▶ _Task prompt_: What is needed is every line from the one holding "[250,377,354,385] JsonConverter. It" to the last line of the data below, printed exactly and without pictures.

[Before-and-after change records]
*** Block opens ***

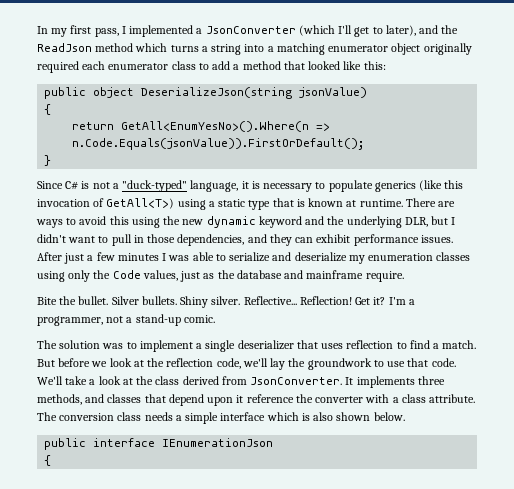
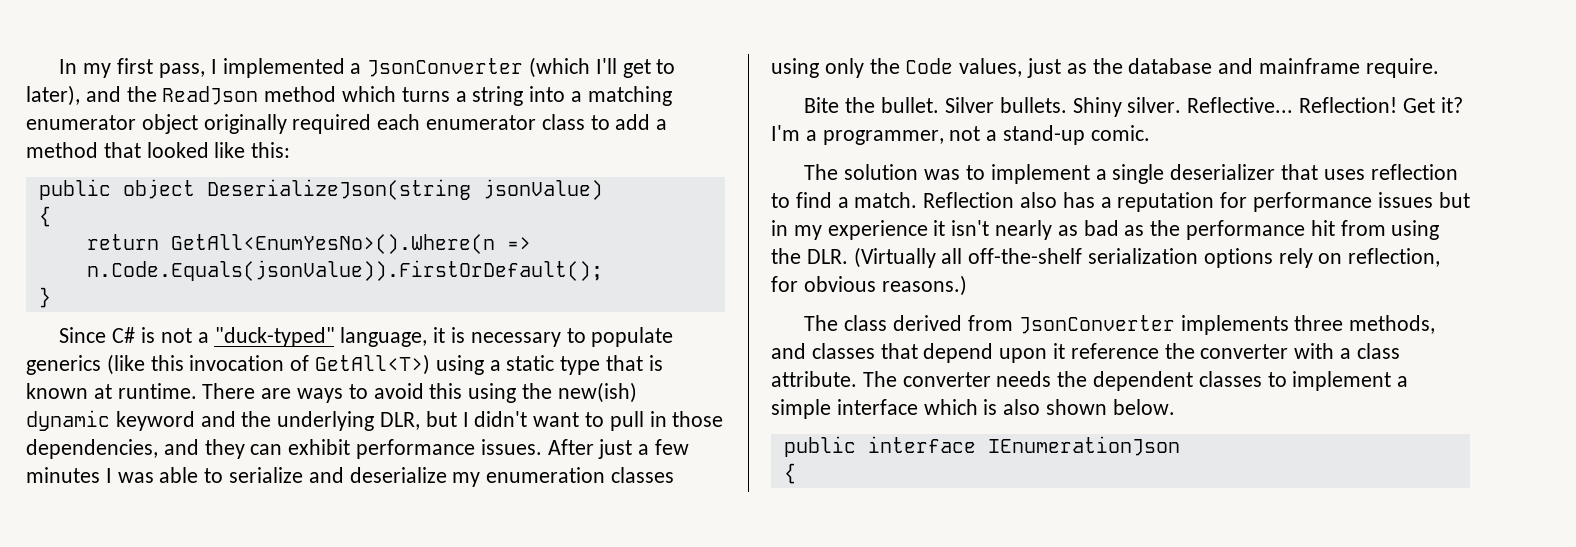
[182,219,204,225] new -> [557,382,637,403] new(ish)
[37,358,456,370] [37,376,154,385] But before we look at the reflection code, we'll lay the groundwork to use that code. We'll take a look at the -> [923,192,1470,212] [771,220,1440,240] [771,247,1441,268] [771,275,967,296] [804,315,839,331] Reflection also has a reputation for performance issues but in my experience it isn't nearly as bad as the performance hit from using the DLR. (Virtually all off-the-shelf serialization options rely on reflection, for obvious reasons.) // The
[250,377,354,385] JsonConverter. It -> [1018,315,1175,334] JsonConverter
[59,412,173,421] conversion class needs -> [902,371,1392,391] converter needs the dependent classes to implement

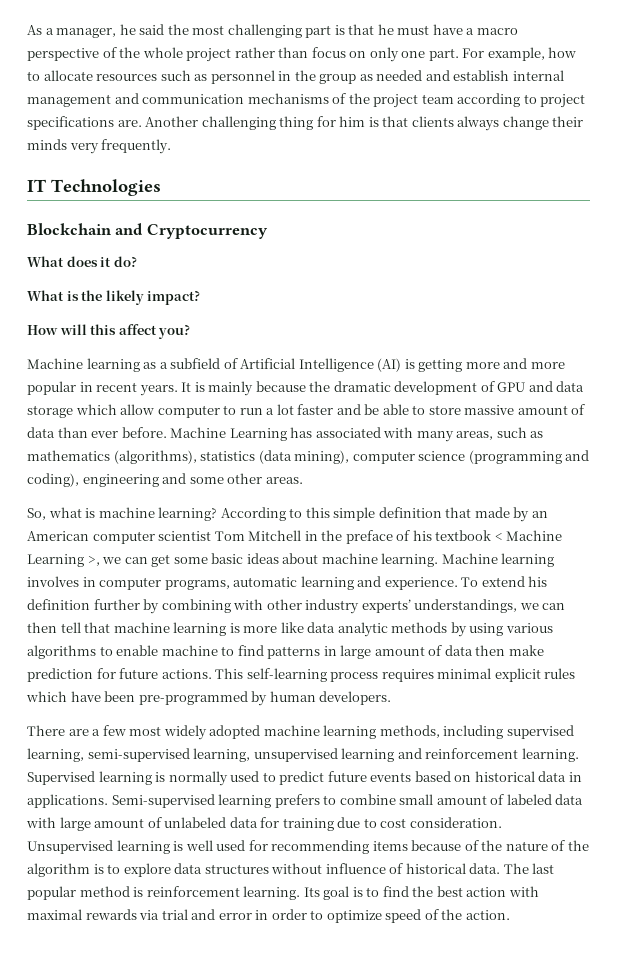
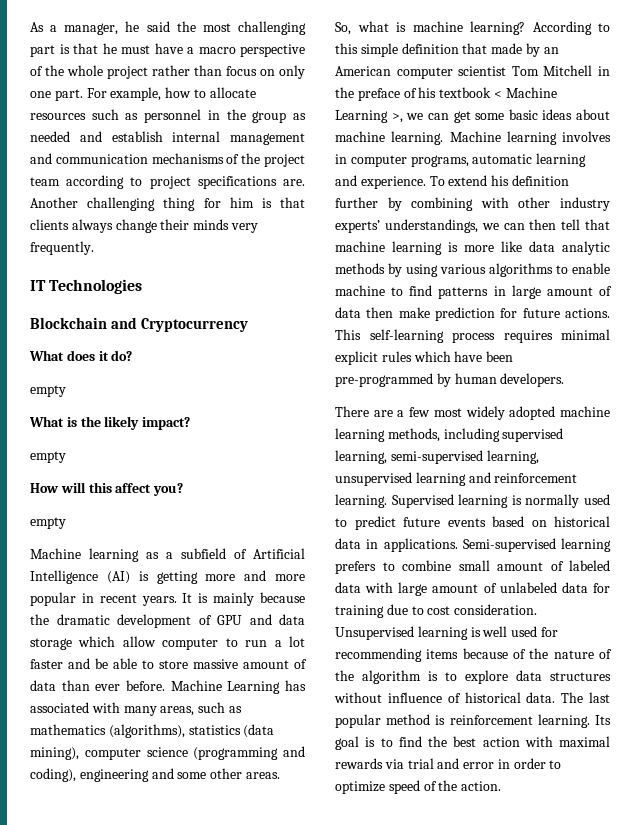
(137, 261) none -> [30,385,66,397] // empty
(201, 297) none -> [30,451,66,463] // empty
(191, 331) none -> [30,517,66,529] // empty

*** Block closes ***

▶ _Solved exercise_:
[250,377,354,385] JsonConverter. It -> [1018,315,1175,334] JsonConverter
[59,412,173,421] conversion class needs -> [902,371,1392,391] converter needs the dependent classes to implement

(137, 261) none -> [30,385,66,397] // empty
(201, 297) none -> [30,451,66,463] // empty
(191, 331) none -> [30,517,66,529] // empty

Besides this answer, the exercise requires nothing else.